Matt exhaled. "You still amaze me."
Brendon glanced at him. "You okay?"
Matt nodded slowly. "Just… thinking about Isla. If she's alive… if she really made that call…"
"She did," Brendon said. "The voice. The timing. It all fits."
"But why hide?"
Brendon's jaw clenched. "Because she knows what they'll do if they find her."
Matt swallowed hard.
"I'm going to find her," he said. "No matter what it takes."
Brendon placed a hand on his shoulder. "We will."
---
Zuekh's Hidden Facility
Somewhere deep in the city's industrial ruins, Zuekh entered a sealed room.
Inside: medical pods. Ten of them. Eight occupied.
In the center pod — the woman from the video: Isla.
Alive. Comatose.
Monitors blinked around her, reading vitals.
Zuekh walked to her side.
"She still has memories," the female scientist said. "Even sedated. It's interfering with the grafting."
"She was always strong," Zuekh murmured. "But even strong bones break. Given time."
He turned away.
"Prepare the memory cleanser. Again."
---
The Safehouse II
Later that night, Brendon and Matt reached the old depot — a steel graveyard of forgotten tech and rusted machinery.
Christopher joined them an hour later, his jacket wet from the rain, but his eyes sharp.
"They're escalating," he said. "Zuekh's off the leash.
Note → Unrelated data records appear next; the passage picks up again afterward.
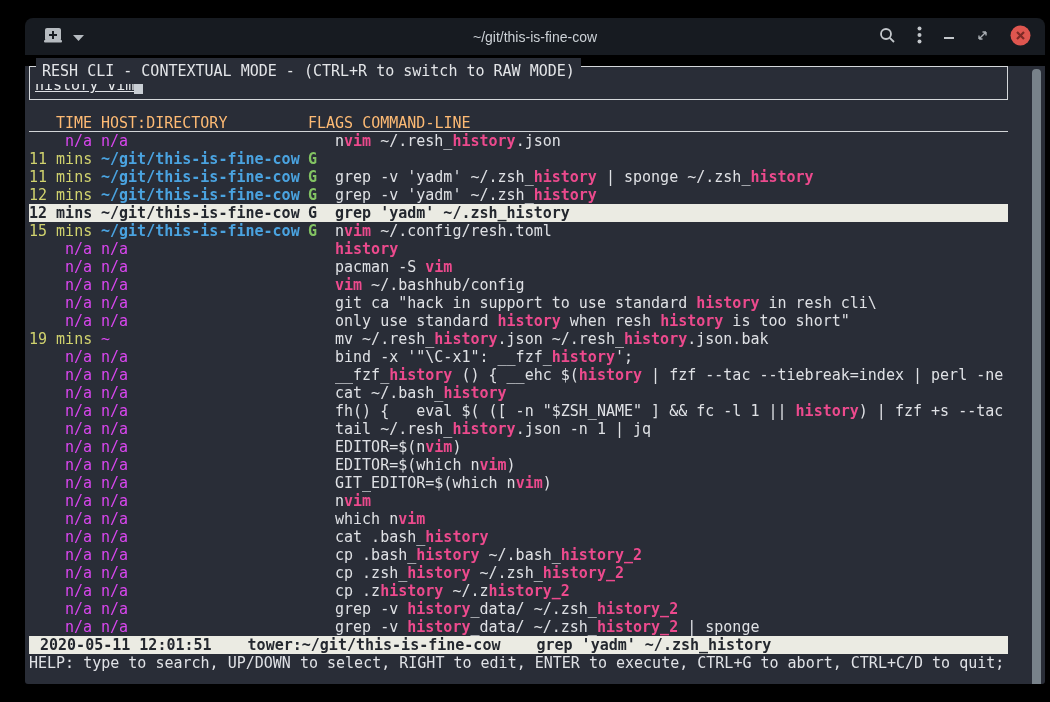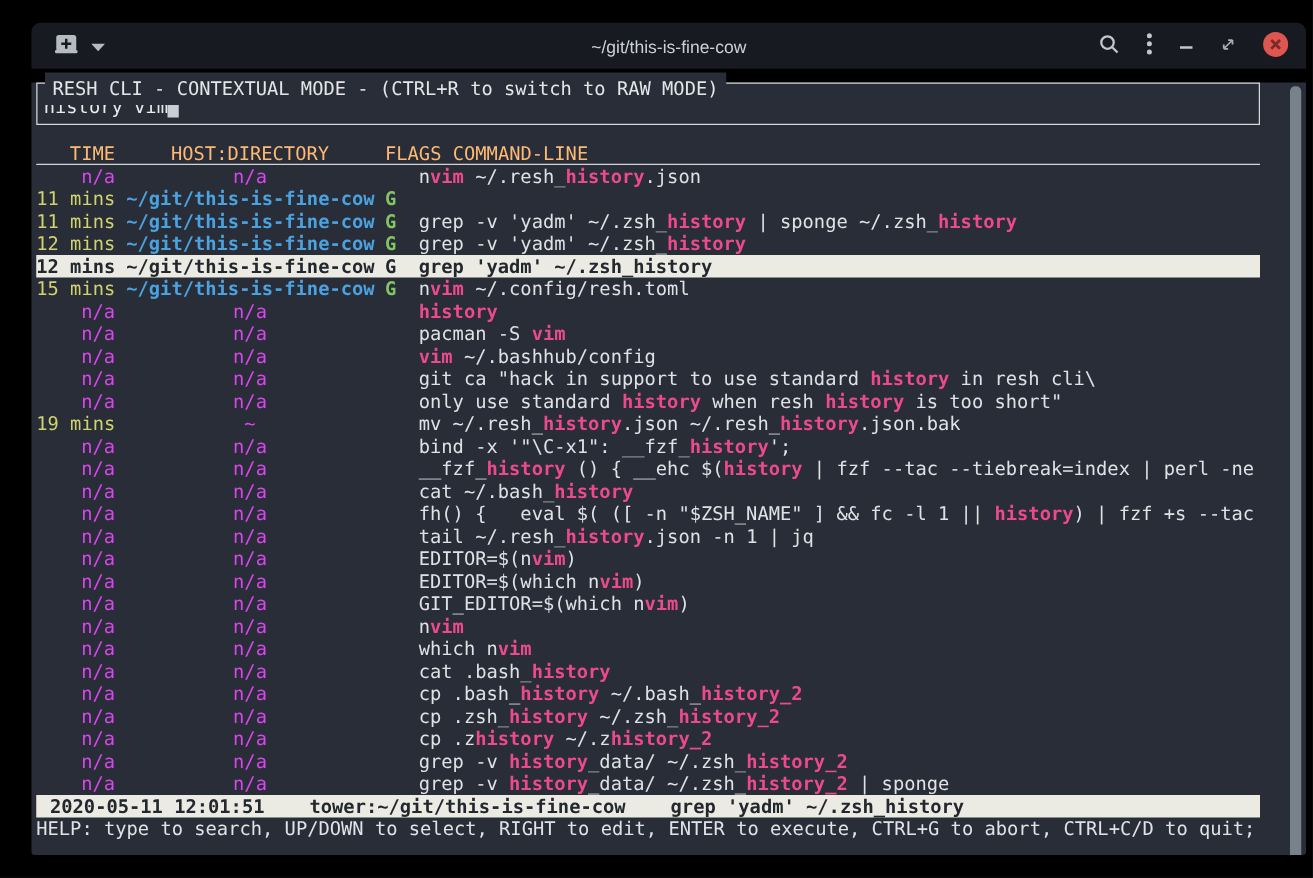--- a/index.html
+++ b/index.html
@@ -33,30 +33,30 @@
   .body { width:979px; }
 
   .searchbox {
     position:relative; margin-top:11px; height:34px;
     border:1px solid #d5d8db;
   }
   .legend {
     position:absolute; top:-9px; left:6px; padding:4px 6px;
     background:#292d37; color:#e3e5e8; white-space:pre;
   }
-  .query-line { padding:9px 0 0 5px; display:flex; align-items:flex-end; }
+  .query-line { padding:9px 0 0 5px; display:flex; align-items:flex-end;text-decoration:underline; }
   .query-text { white-space:pre; color:#e8eaec; }
   .cursor { width:9px; height:16px; background:#c9ced4; display:inline-block; }
 
   .listing { margin-top:14px; }
 
   .row { display:flex; height:18px; overflow:hidden; white-space:pre; }
   .row span { display:inline-block; }
   .c-time  { width:63px;  text-align:right; flex:none; }
-  .c-dir   { width:198px; text-align:center; margin-left:9px; flex:none; }
+  .c-dir   { width:198px; text-align:left; margin-left:9px; flex:none; }
   .c-flags { width:18px;  margin-left:9px; flex:none; }
   .c-cmd   { margin-left:9px; white-space:pre; flex:none; }
   .c-rest  { margin-left:9px; white-space:pre; flex:none; }
 
   .row.header { border-bottom:1px solid #d2d5d8; height:18px; color:#fdba74; }
   .header-dir { display:flex; justify-content:space-between; }
 
   .time { color:#d0d26e; }
   .plain { color:#d946ef; }
   .dir  { color:#4aa3e0; font-weight:700; }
He doesn't care about visibility anymore."
Brendon was still in his primal form. He hadn't reverted yet — his breathing low and slow like a wild animal post-hunt.
"You good?" Christopher asked.
Brendon nodded. "Not ready to shift back yet. It helps me think."
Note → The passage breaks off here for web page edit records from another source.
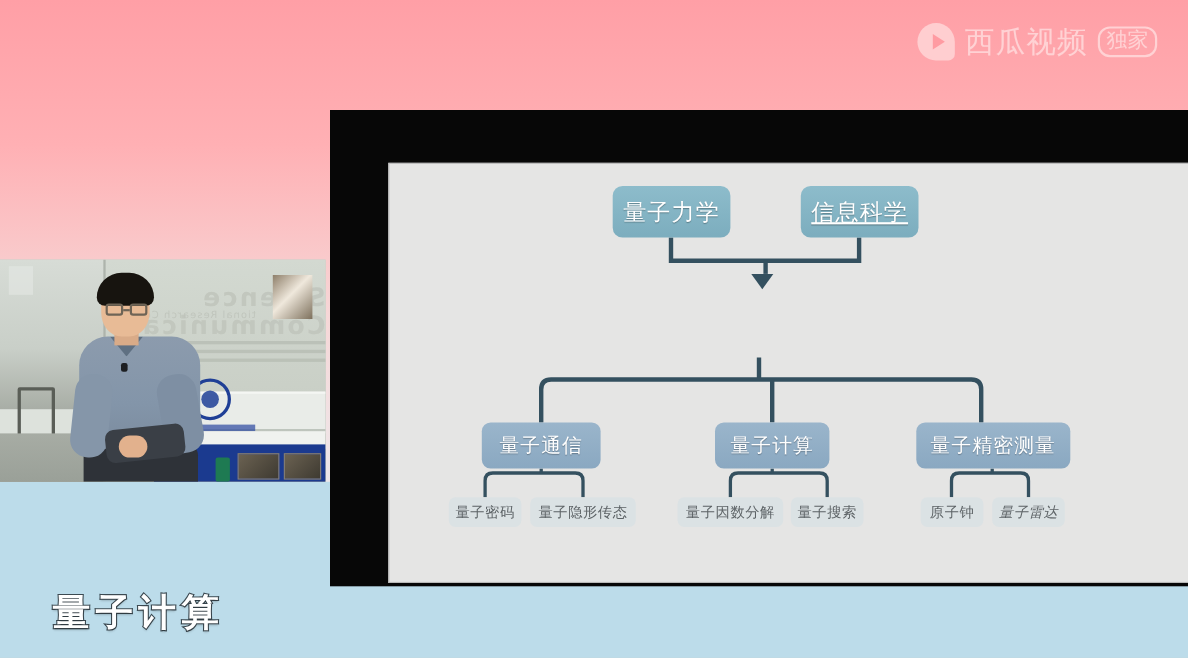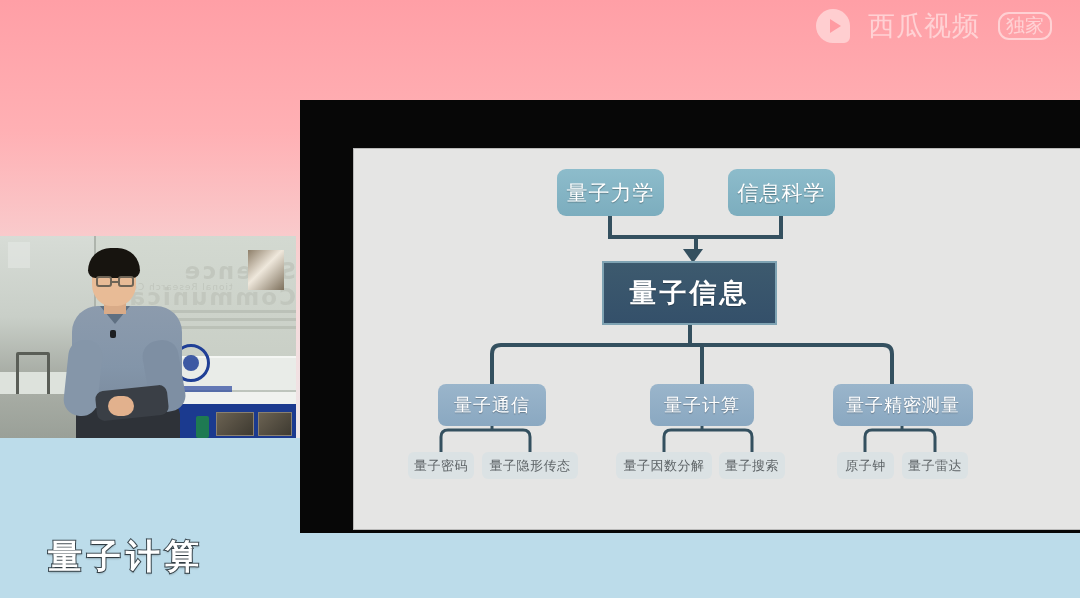--- a/index.html
+++ b/index.html
@@ -25,22 +25,22 @@
   }
   
   #lower-band {
     position: absolute; left: 0; top: 438px;
     width: 1080px; height: 160px;
     background: #bcdcea;
   }
 
   
   #watermark {
-    position: absolute; top: 8px; right: 28px;
-    display: flex; align-items: center; gap: 18px;
+    position: absolute; top: 20px; right: 28px;
+    display: flex; align-items: center; gap: 9px;
     opacity: .92;
   }
   #wm-logo {
     width: 34px; height: 34px; border-radius: 50% 50% 6px 50%;
     background: #ffd2d4;
     display: flex; align-items: center; justify-content: center;
   }
   #wm-logo .tri {
     width: 0; height: 0;
     border-left: 11px solid #ff9ba2;
@@ -224,21 +224,21 @@
     color: #ffffff;
     white-space: nowrap;
     text-shadow: 0 1px 1px rgba(0,0,0,.30);
   }
   .node-top {
     height: 47px; border-radius: 9px;
     background: linear-gradient(to bottom, #8dbccb 0%, #7cadbe 100%);
     font-size: 21px; letter-spacing: 1px;
   }
   #node-qm  { left: 203px; top: 20px;  width: 107px; }
-  #node-is  { left: 374px; top: 20px;  width: 107px; }
+  #node-is  { left: 374px; top: 20px;  width: 107px; text-decoration: underline; }
 
   #node-qi {
     left: 248px; top: 112px; width: 175px; height: 64px;
     background: linear-gradient(to bottom, #3d5a6e 0%, #34506a 100%);
     border: 2px solid #7fa3b3;
     font-size: 27px; font-weight: bold; letter-spacing: 3px;
   }
 
   .node-mid {
     height: 42px; border-radius: 8px;
@@ -256,21 +256,21 @@
     font-size: 13px;
     padding: 0 8px;
     text-shadow: none;
     letter-spacing: .5px;
   }
   #leaf-qc  { left: 54px;  top: 303px; width: 66px; }
   #leaf-qt  { left: 128px; top: 303px; width: 96px; }
   #leaf-qf  { left: 262px; top: 303px; width: 96px; }
   #leaf-qs  { left: 365px; top: 303px; width: 66px; }
   #leaf-ac  { left: 483px; top: 303px; width: 57px; }
-  #leaf-qr  { left: 548px; top: 303px; width: 66px; }
+  #leaf-qr  { left: 548px; top: 303px; width: 66px; font-style: italic; }
 
   
   #caption {
     position: absolute; left: 48px; top: 534px;
     font-size: 34px; font-weight: bold; letter-spacing: 5px;
     color: #ffffff;
     -webkit-text-stroke: 2px #3c4a52;
     paint-order: stroke fill;
     text-shadow: 0 2px 2px rgba(0,0,0,.22);
   }
@@ -354,21 +354,20 @@
           <path d="M511 303 L511 288 Q511 281 518 281 L574 281 Q581 281 581 288 L581 303"></path>
           <path d="M548 277 L548 281"></path>
         </g>
       </svg>
 
       <div id="diagram">
 
         <div class="node node-top" id="node-qm">量子力学</div>
         <div class="node node-top" id="node-is">信息科学</div>
 
-        <div class="node" id="node-qi">量子信息</div>
 
         <div class="node node-mid" id="node-comm">量子通信</div>
         <div class="node node-mid" id="node-comp">量子计算</div>
         <div class="node node-mid" id="node-meas">量子精密测量</div>
 
         <div class="node node-leaf" id="leaf-qc">量子密码</div>
         <div class="node node-leaf" id="leaf-qf">量子因数分解</div>
         <div class="node node-leaf" id="leaf-qt">量子隐形传态</div>
         <div class="node node-leaf" id="leaf-qs">量子搜索</div>
         <div class="node node-leaf" id="leaf-ac">原子钟</div>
Matt sat on a crate, staring at the damp floor.
"I've seen what they've done," he said quietly. "They took Isla's body… but I think she took back her mind. Maybe only in pieces. But it's her."
Brendon sat beside him.
"I believe it too. But we need a plan now."
Christopher tapped a USB against the crate. "I got something."
Brendon looked up.
"The police database. A list of Clervaux funders, partners, and private contacts. With trace logs."
Matt raised his head.
Brendon growled a satisfied sound. "Then we need to start digging."
---
Elsewhere
Zuekh received a message on his terminal.
Subject 07 Showing Sign of Emotional Spike.
He smiled.
She was still fighting.
Good.
He tapped a button.
And the lights in Isla's pod dimmed again.